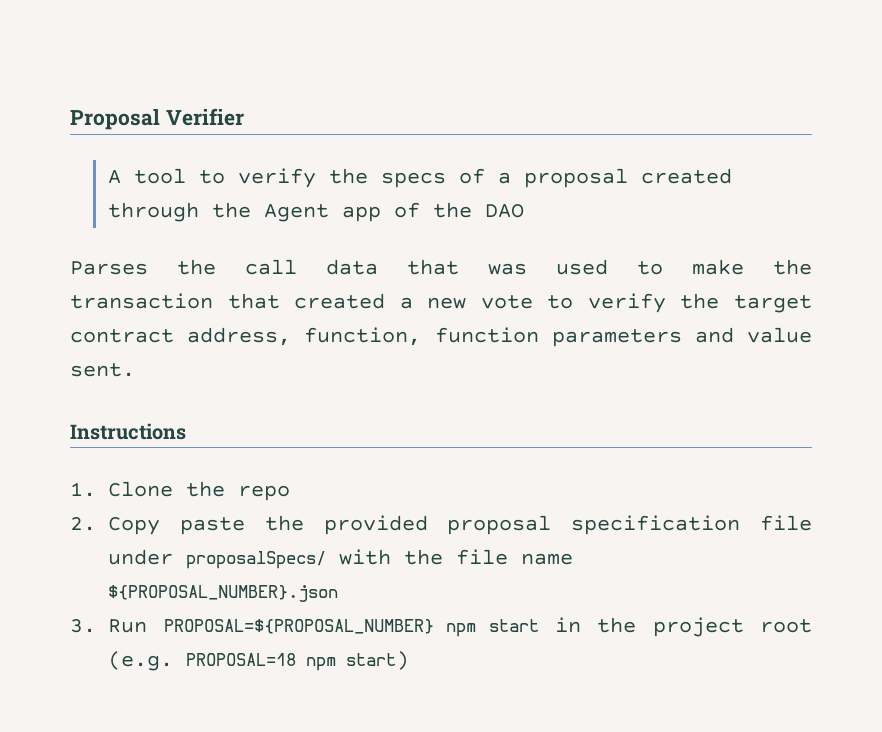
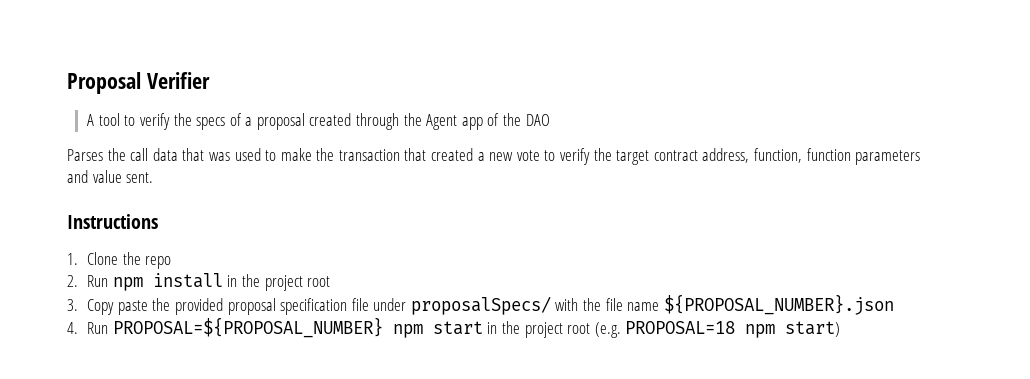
(96, 524) none -> [87,273,331,291] [67,299,78,311] Run npm install in the project root // 3.
[70,619,96,633] 3. -> [67,322,78,334] 4.

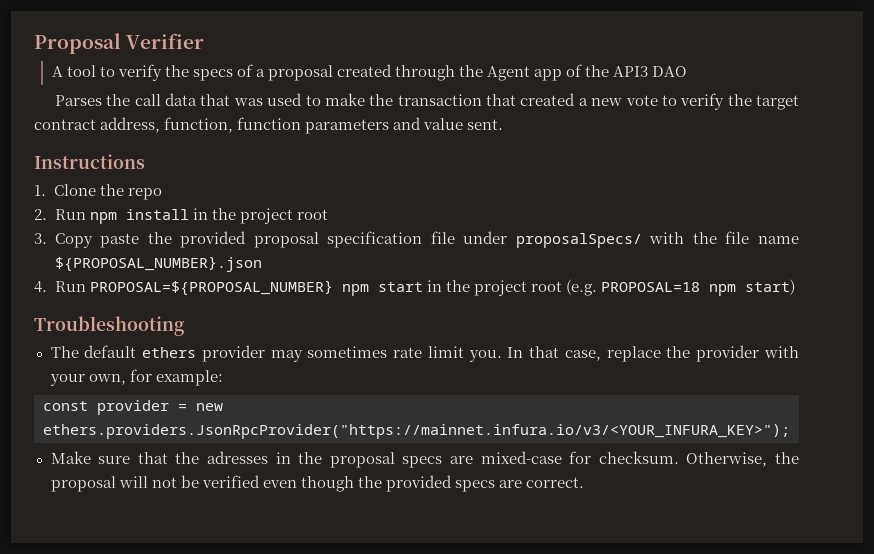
(522, 119) none -> [613,66,649,77] API3
(841, 329) none -> [34,316,185,336] [50,345,799,362] [49,369,223,386] [43,400,223,415] [43,424,790,439] [50,451,800,468] [50,475,585,492] // Troubleshooting // The default ethers provider may sometimes rate limit you. In that case, replace the provider with your own, for example: // const provider = new ethers.providers.JsonRpcProvider("https://mainnet.infura.io/v3/<YOUR_INFURA_KEY>"); // Make sure that the adresses in the proposal specs are mixed-case for checksum. Otherwise, the proposal will not be verified even though the provided specs are correct.

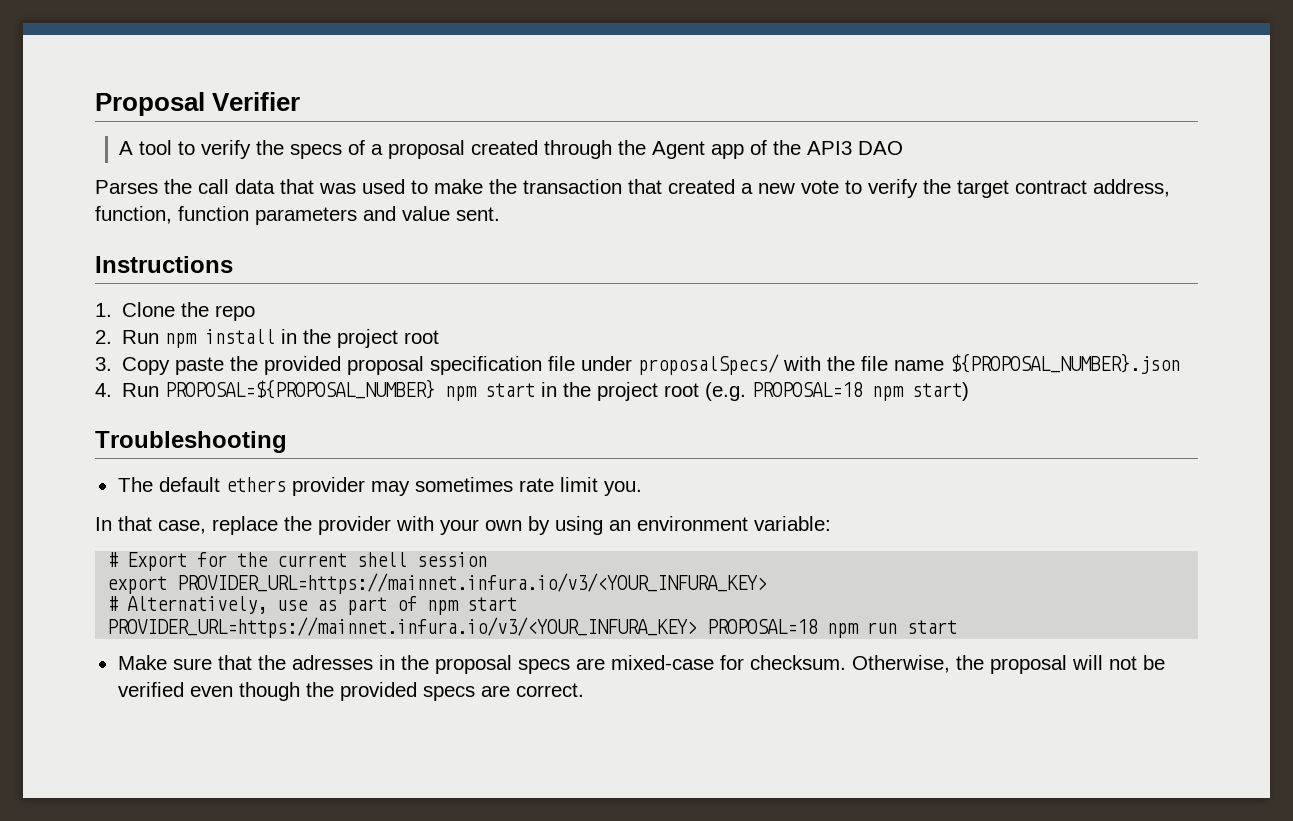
(502, 356) none -> (642, 488) //
[88,369,223,386] [43,400,223,415] [43,424,790,439] own, for example: // const provider = new ethers.providers.JsonRpcProvider("https://mainnet.infura.io/v3/<YOUR_INFURA_KEY>"); -> [485,516,831,535] [107,552,488,571] [107,573,768,594] [107,596,518,615] [107,617,958,638] own by using an environment variable: // # Export for the current shell session // export PROVIDER_URL=https://mainnet.infura.io/v3/<YOUR_INFURA_KEY> // # Alternatively, use as part of npm start // PROVIDER_URL=https://mainnet.infura.io/v3/<YOUR_INFURA_KEY> PROPOSAL=18 npm run start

____

Exercise instructions
Copy every line of the records exactly as it is written, but not the pictures.

Answer to this problem
(96, 524) none -> [87,273,331,291] [67,299,78,311] Run npm install in the project root // 3.
[70,619,96,633] 3. -> [67,322,78,334] 4.

(522, 119) none -> [613,66,649,77] API3
(841, 329) none -> [34,316,185,336] [50,345,799,362] [49,369,223,386] [43,400,223,415] [43,424,790,439] [50,451,800,468] [50,475,585,492] // Troubleshooting // The default ethers provider may sometimes rate limit you. In that case, replace the provider with your own, for example: // const provider = new ethers.providers.JsonRpcProvider("https://mainnet.infura.io/v3/<YOUR_INFURA_KEY>"); // Make sure that the adresses in the proposal specs are mixed-case for checksum. Otherwise, the proposal will not be verified even though the provided specs are correct.

(502, 356) none -> (642, 488) //
[88,369,223,386] [43,400,223,415] [43,424,790,439] own, for example: // const provider = new ethers.providers.JsonRpcProvider("https://mainnet.infura.io/v3/<YOUR_INFURA_KEY>"); -> [485,516,831,535] [107,552,488,571] [107,573,768,594] [107,596,518,615] [107,617,958,638] own by using an environment variable: // # Export for the current shell session // export PROVIDER_URL=https://mainnet.infura.io/v3/<YOUR_INFURA_KEY> // # Alternatively, use as part of npm start // PROVIDER_URL=https://mainnet.infura.io/v3/<YOUR_INFURA_KEY> PROPOSAL=18 npm run start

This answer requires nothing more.